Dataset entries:

= = =

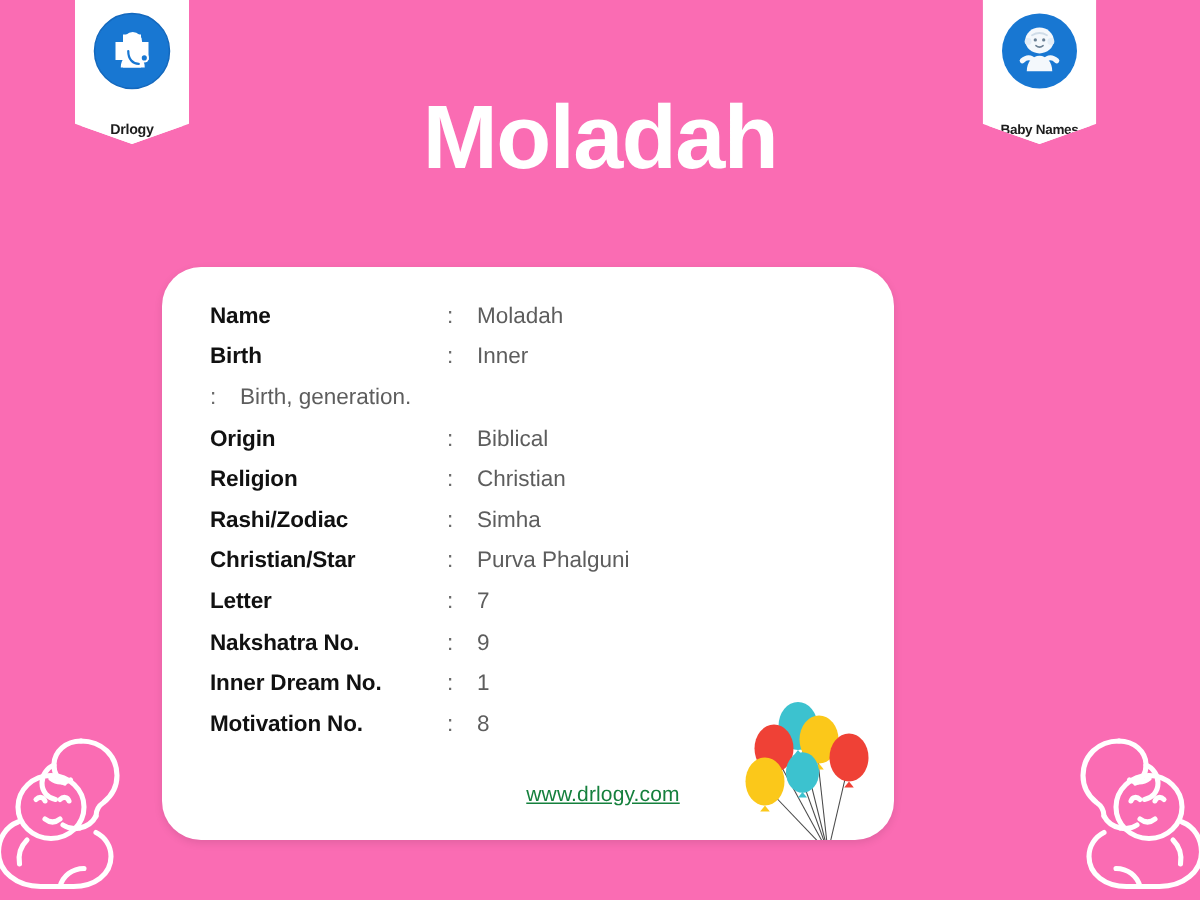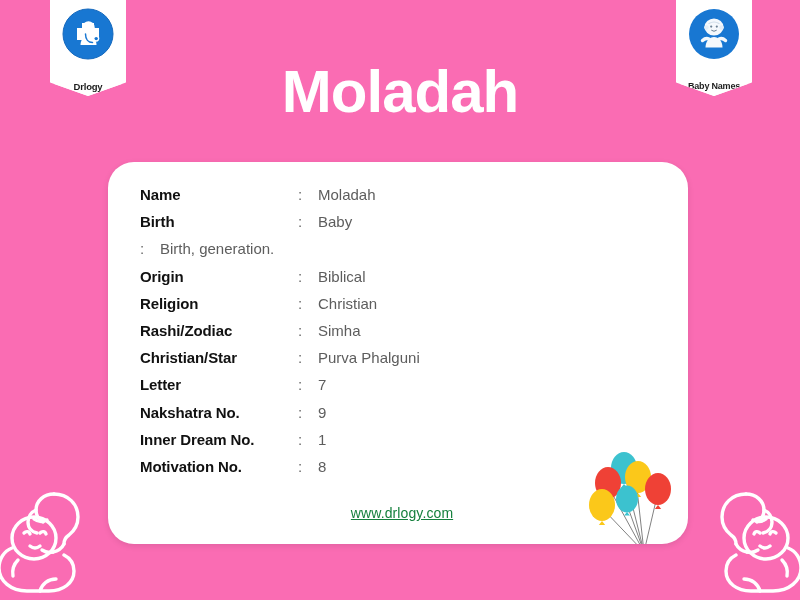--- a/index.html
+++ b/index.html
@@ -42,7 +42,7 @@
     white-space: nowrap;
   }
   #badge-left  { left: 50px;  height: 96px; }
-  #badge-right { left: 676px; height: 96px; }
+  #badge-right { left: 655px; height: 96px; }
   #badge-right .badge-label { font-size: 9px; }
 
   

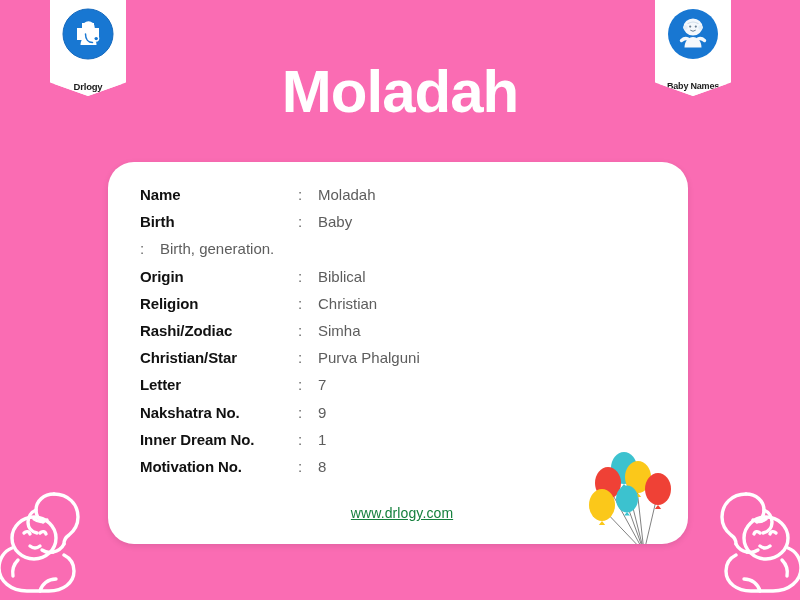--- a/index.html
+++ b/index.html
@@ -60,8 +60,8 @@
   
   #info-card {
     position: absolute;
-    left: 108px; top: 162px;
-    width: 580px; height: 382px;
+    left: 108px; top: 178px;
+    width: 488px; height: 382px;
     background: #ffffff;
     border-radius: 26px;
     box-shadow: 0 2px 6px rgba(0,0,0,0.10);

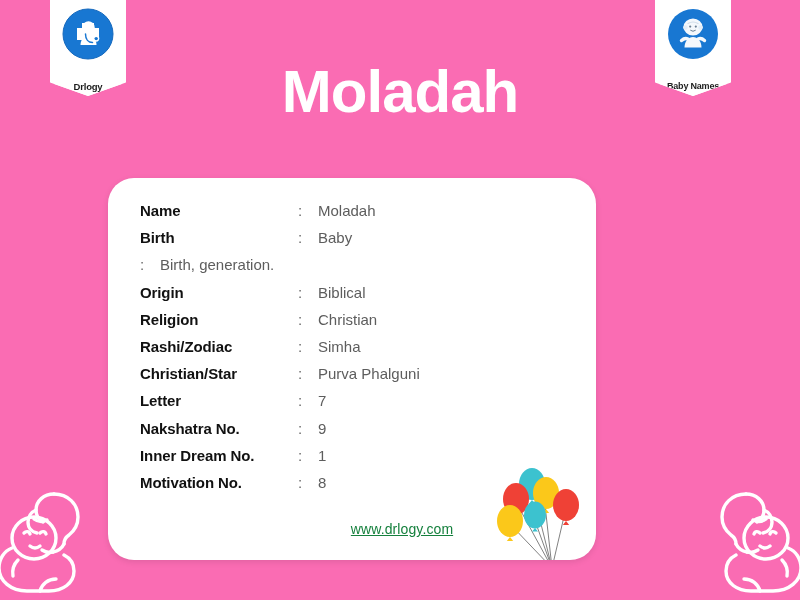--- a/index.html
+++ b/index.html
@@ -179,7 +179,7 @@
       <div class="detail-row">
         <span class="detail-label">Birth</span>
         <span class="detail-colon">:</span>
-        <span class="detail-value">Baby</span>
+        <span class="detail-value">Inner</span>
       </div>
       <div class="detail-row">
         <span class="detail-colon">:</span>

= = =

§ ABOUT THIS TASK
Within the records above, each line containing "value" is to be returned.

§ ANSWER TO THE PROBLEM
-        <span class="detail-value">Baby</span>
+        <span class="detail-value">Inner</span>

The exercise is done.